## AIM OF THE TASK
Output exactly the lines below, starting with the line that has "absolute; left: 72px;" and going on through the line that has "#701a75; text-align: right;", both included, and no other lines.

[User interface change data]
● ● ●
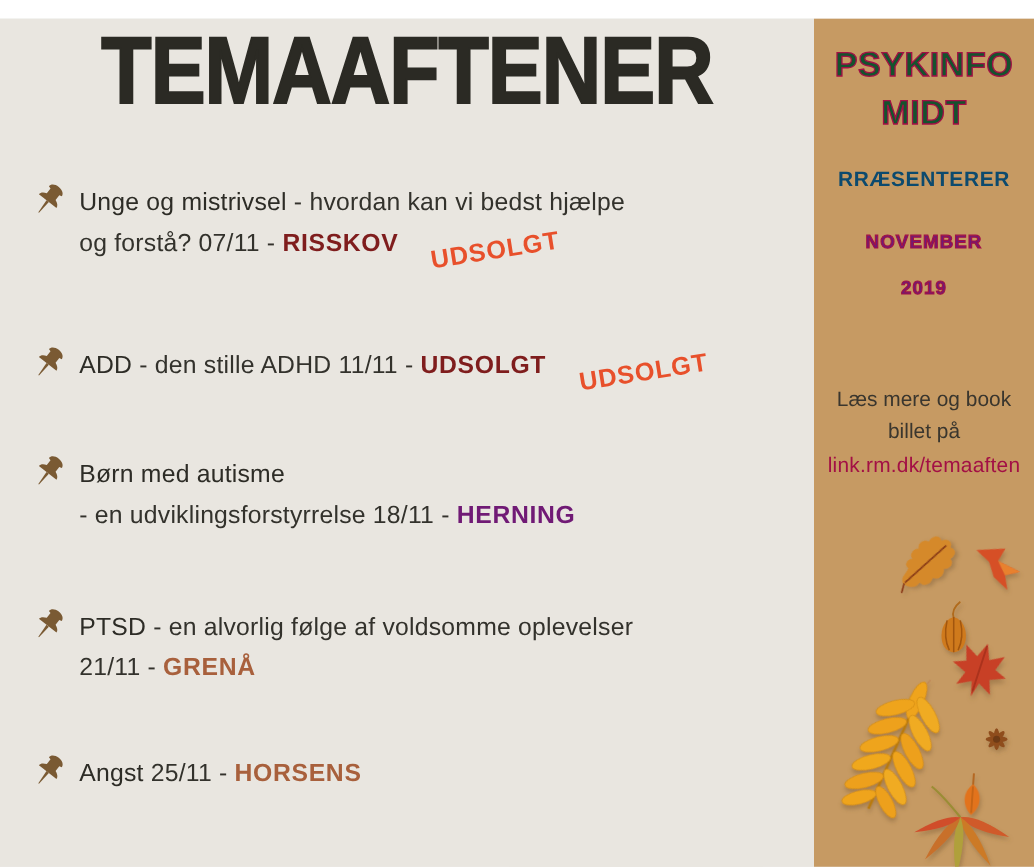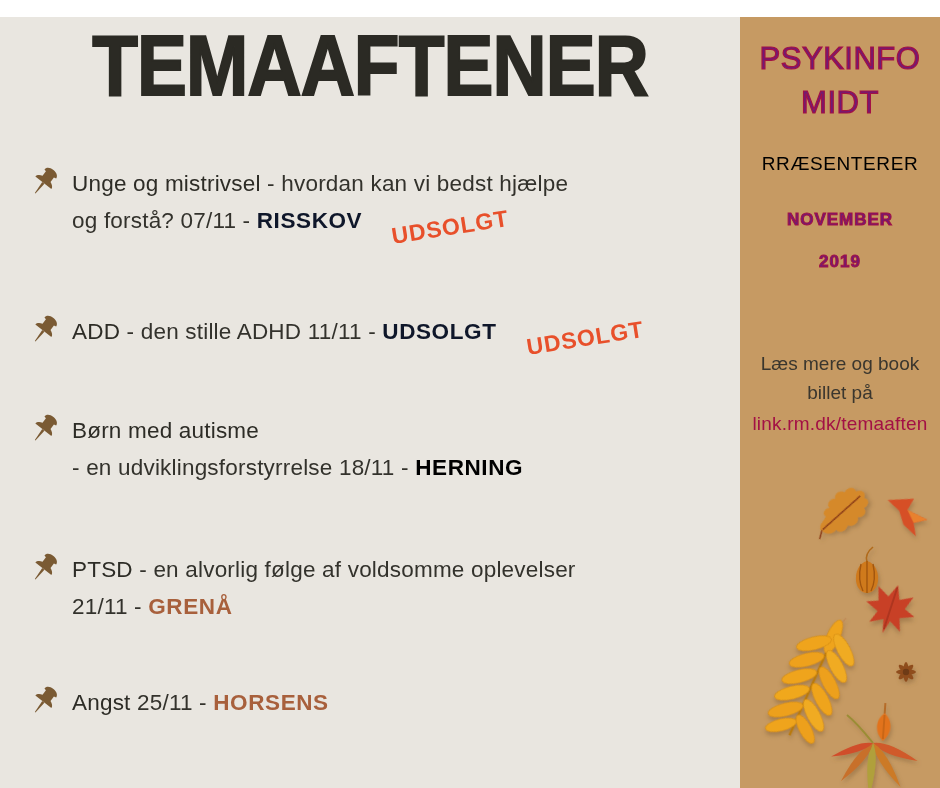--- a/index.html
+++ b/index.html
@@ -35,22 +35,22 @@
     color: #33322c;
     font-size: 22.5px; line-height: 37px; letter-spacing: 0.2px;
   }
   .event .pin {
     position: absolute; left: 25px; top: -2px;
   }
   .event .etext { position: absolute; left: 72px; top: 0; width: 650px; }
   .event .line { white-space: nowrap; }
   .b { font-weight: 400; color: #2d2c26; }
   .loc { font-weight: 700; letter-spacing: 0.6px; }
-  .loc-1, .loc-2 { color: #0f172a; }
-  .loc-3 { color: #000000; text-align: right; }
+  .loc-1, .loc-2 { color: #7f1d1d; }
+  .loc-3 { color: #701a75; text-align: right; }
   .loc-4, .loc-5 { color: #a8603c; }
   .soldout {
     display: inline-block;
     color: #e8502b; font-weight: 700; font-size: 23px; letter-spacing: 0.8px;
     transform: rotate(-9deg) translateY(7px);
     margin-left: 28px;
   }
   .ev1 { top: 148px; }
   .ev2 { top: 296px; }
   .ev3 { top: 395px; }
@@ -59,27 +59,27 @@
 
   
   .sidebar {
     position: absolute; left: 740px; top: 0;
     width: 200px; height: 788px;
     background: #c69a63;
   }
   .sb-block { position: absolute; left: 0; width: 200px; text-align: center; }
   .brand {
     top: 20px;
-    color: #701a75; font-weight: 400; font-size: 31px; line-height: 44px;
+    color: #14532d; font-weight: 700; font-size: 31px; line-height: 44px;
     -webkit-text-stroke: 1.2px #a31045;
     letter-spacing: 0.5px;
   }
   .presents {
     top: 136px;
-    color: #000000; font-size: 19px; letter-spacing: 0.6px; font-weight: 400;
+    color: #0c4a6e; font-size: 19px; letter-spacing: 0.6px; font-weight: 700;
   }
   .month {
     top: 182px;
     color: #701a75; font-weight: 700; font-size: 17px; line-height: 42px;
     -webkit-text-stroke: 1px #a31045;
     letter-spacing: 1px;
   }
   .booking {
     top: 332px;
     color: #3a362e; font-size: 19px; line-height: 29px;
● ● ●
## OUTPUT BELOW
   .event .etext { position: absolute; left: 72px; top: 0; width: 650px; }
   .event .line { white-space: nowrap; }
   .b { font-weight: 400; color: #2d2c26; }
   .loc { font-weight: 700; letter-spacing: 0.6px; }
-  .loc-1, .loc-2 { color: #0f172a; }
-  .loc-3 { color: #000000; text-align: right; }
+  .loc-1, .loc-2 { color: #7f1d1d; }
+  .loc-3 { color: #701a75; text-align: right; }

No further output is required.